Search code examples
pythontesseractpython-imaging-library

Python Tesseract "No such file or directory"


I'm trying to make an OCR program in python, and I'm using pillow to make an image high contrast black and white, but when I try to use tesseract to extract the text, I get the following error output in terminal:

Error

Traceback (most recent call last):
  File "OCR.py", line 41, in <module>
    print(pytesseract.image_to_string(img))
  File                 "/Library/Frameworks/Python.framework/Versions/3.6/lib/python3.6/site-packages/pytesseract/pytesseract.py", line 122, in image_to_string
config=config)
  File     "/Library/Frameworks/Python.framework/Versions/3.6/lib/python3.6/site-    packages/pytesseract/pytesseract.py", line 46, in run_tesseract
    proc = subprocess.Popen(command, stderr=subprocess.PIPE)
  File     "/Library/Frameworks/Python.framework/Versions/3.6/lib/python3.6/subprocess    .py", line 707, in __init__
    restore_signals, start_new_session)
  File     "/Library/Frameworks/Python.framework/Versions/3.6/lib/python3.6/subprocess    .py", line 1333, in _execute_child
    raise child_exception_type(errno_num, err_msg)
FileNotFoundError: [Errno 2] No such file or directory:     '/usr/local/bin/tesseract'

Python

from PIL import Image
import numpy as np
import pytesseract

sens = int(input("Sensitivity (0-255): "))

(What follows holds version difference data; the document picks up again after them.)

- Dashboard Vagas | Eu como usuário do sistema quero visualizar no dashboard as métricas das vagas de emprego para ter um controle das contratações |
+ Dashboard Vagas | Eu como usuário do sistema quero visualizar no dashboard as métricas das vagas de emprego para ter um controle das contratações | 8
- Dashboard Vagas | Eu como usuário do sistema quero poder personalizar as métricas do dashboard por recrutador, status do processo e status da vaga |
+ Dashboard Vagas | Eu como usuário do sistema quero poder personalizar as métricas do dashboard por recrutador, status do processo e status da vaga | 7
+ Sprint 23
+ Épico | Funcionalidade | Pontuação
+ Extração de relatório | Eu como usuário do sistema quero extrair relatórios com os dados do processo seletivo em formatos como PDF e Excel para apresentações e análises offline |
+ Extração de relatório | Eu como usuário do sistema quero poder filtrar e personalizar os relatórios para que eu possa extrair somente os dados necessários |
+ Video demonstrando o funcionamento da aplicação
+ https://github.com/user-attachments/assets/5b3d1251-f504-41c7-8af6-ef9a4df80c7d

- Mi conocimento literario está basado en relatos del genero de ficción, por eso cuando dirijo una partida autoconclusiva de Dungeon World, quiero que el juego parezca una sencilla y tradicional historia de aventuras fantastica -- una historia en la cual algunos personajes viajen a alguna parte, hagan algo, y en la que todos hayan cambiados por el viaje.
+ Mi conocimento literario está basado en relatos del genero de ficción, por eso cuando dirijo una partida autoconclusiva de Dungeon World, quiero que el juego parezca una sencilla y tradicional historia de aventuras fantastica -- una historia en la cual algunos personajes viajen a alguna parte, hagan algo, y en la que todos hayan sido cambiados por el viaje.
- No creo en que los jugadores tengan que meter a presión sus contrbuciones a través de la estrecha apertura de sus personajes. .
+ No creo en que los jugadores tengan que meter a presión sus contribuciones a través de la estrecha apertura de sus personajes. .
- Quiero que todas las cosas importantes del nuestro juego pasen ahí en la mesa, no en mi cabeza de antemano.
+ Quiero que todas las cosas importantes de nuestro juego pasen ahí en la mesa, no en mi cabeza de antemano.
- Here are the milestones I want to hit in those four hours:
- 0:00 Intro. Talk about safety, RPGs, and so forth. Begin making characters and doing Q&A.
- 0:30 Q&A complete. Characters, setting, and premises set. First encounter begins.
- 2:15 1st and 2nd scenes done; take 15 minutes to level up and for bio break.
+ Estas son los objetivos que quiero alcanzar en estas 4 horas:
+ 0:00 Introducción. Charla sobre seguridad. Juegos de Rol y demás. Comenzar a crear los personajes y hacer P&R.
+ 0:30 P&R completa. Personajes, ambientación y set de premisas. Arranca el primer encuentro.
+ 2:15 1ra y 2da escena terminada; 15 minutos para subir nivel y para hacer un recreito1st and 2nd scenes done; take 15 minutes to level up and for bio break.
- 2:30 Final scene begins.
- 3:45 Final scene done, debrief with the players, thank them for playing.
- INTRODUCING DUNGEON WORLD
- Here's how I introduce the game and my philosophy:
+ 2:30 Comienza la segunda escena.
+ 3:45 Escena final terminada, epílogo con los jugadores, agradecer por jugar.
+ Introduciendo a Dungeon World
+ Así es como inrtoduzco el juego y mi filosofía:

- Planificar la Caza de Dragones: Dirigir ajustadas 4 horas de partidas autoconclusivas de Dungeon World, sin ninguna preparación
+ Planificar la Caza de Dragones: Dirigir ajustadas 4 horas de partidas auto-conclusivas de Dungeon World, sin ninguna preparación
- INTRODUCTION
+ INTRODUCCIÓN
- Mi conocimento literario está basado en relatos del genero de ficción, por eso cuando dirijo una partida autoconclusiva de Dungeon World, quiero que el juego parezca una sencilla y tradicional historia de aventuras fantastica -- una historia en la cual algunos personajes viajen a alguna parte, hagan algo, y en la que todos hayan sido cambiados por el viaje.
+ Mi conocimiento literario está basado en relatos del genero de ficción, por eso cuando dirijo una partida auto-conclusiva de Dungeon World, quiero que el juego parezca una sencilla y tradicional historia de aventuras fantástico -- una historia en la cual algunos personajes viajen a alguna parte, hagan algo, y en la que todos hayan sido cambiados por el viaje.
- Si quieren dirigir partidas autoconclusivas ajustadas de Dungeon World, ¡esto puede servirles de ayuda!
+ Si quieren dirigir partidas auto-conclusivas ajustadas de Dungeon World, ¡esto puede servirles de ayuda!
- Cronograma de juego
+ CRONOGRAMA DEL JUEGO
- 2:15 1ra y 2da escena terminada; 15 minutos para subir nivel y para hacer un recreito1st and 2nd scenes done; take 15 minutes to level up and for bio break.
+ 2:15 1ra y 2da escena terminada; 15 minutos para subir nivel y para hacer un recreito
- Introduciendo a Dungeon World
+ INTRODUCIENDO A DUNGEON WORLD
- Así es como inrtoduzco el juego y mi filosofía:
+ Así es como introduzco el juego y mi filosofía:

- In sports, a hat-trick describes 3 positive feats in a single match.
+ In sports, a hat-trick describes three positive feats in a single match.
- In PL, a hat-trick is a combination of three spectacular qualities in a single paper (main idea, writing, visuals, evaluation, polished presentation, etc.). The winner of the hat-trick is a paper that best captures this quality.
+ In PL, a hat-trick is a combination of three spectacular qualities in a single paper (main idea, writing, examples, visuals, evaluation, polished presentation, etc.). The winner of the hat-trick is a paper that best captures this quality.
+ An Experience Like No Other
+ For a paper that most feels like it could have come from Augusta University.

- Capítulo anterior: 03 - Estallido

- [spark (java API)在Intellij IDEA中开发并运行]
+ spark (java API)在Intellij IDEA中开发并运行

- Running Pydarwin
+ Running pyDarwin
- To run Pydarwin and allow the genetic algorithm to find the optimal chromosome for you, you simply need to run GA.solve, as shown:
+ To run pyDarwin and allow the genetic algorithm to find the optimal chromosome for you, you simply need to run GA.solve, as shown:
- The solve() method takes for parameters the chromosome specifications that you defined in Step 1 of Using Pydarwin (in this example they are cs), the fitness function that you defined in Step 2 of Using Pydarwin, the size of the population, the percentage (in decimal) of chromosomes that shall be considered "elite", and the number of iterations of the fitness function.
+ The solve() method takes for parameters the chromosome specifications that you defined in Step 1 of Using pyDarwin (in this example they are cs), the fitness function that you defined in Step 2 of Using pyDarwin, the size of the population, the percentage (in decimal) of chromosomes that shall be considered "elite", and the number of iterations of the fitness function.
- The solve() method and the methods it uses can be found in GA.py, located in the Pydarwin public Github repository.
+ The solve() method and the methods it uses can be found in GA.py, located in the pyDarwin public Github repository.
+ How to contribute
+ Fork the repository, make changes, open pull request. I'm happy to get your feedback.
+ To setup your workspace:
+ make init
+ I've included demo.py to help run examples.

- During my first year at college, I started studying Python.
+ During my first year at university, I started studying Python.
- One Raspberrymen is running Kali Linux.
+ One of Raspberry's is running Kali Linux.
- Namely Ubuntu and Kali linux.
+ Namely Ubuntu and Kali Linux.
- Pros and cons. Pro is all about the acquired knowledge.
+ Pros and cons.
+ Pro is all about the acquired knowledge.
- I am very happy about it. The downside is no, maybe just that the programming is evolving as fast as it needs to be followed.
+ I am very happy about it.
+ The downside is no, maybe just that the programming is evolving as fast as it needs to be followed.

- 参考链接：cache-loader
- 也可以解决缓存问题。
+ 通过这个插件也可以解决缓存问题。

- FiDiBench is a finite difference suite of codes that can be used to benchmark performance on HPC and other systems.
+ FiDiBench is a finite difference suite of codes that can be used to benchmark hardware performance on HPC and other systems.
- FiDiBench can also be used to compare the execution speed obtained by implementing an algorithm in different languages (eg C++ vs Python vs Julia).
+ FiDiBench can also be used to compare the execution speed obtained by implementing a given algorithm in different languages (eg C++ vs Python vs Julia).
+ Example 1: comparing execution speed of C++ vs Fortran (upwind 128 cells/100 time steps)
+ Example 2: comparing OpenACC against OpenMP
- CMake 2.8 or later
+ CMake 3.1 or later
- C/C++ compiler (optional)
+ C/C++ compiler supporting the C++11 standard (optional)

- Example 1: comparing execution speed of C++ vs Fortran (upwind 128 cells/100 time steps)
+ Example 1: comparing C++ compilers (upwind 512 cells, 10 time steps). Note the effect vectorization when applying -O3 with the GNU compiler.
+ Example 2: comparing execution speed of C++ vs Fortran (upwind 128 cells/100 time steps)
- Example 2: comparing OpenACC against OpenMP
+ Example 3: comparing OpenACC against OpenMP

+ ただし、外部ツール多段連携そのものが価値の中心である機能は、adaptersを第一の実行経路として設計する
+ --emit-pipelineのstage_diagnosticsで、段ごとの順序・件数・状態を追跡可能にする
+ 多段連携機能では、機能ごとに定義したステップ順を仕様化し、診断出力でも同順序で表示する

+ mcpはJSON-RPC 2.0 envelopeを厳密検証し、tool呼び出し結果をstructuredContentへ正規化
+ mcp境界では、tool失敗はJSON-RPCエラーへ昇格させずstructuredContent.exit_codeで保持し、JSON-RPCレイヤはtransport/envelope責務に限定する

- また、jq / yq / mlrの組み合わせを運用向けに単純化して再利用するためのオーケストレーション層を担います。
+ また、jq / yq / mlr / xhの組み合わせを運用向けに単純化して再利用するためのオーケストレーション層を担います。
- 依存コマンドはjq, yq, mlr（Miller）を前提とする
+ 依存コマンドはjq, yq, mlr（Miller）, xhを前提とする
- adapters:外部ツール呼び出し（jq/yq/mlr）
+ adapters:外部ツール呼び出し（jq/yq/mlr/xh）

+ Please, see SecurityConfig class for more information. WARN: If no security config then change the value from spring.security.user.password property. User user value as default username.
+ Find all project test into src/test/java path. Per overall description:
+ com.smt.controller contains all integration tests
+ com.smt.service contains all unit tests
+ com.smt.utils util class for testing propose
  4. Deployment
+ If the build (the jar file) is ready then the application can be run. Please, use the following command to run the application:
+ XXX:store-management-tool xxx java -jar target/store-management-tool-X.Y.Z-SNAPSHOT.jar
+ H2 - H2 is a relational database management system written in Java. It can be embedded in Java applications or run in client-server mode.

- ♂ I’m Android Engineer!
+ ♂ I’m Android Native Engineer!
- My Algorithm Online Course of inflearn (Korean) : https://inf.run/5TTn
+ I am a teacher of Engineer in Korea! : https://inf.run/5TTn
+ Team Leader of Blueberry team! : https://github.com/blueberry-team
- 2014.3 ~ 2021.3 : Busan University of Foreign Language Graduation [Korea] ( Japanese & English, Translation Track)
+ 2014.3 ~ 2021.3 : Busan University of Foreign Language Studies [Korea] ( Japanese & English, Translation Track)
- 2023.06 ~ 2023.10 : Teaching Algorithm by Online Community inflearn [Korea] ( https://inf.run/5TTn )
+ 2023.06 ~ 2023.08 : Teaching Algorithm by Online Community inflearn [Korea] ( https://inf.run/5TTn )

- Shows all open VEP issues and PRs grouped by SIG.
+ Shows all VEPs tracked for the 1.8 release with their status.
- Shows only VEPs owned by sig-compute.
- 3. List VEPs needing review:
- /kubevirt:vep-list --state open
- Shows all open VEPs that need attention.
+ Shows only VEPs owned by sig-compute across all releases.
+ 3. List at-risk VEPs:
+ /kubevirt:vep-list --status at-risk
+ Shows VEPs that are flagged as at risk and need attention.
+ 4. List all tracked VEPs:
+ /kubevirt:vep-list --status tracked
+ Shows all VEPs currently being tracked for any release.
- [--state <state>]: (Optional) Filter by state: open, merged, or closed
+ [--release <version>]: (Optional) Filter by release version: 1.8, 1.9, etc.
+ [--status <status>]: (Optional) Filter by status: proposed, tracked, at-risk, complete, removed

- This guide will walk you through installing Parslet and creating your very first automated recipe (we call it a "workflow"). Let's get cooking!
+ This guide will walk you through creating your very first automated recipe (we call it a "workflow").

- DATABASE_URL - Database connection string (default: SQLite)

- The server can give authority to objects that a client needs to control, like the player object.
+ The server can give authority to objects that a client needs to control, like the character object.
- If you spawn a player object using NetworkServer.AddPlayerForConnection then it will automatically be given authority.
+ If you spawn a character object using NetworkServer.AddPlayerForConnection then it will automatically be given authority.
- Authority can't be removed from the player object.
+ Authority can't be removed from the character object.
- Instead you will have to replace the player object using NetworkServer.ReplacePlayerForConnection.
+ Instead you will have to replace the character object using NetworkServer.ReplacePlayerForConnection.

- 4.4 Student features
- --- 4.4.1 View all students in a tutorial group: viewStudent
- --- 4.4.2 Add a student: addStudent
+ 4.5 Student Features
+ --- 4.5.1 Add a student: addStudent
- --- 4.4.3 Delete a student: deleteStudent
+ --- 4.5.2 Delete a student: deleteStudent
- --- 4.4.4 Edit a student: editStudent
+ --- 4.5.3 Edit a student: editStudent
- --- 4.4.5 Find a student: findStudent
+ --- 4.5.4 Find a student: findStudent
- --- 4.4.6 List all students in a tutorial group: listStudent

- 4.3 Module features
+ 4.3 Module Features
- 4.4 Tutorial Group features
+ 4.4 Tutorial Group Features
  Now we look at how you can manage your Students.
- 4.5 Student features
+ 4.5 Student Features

im = Image.open("book.jpg")
pixels = np.asarray(im)
width, height = im.size

px = pixels.mean(axis=2)
ppx = px.flatten()


for i in range(ppx.size):
    if ppx[i] > sens:
        ppx[i] = 255
    else:
        ppx[i] = 0


pixels = ppx.reshape(height, width)

img = Image.fromarray(np.uint8(pixels))
img.show()
img.save("images2.jpg")

print(pytesseract.image_to_string(img))

Solution

  • According to the README, you must install tesseract to use pytesseract.

    On Ubuntu:

    sudo apt install tesseract-ocr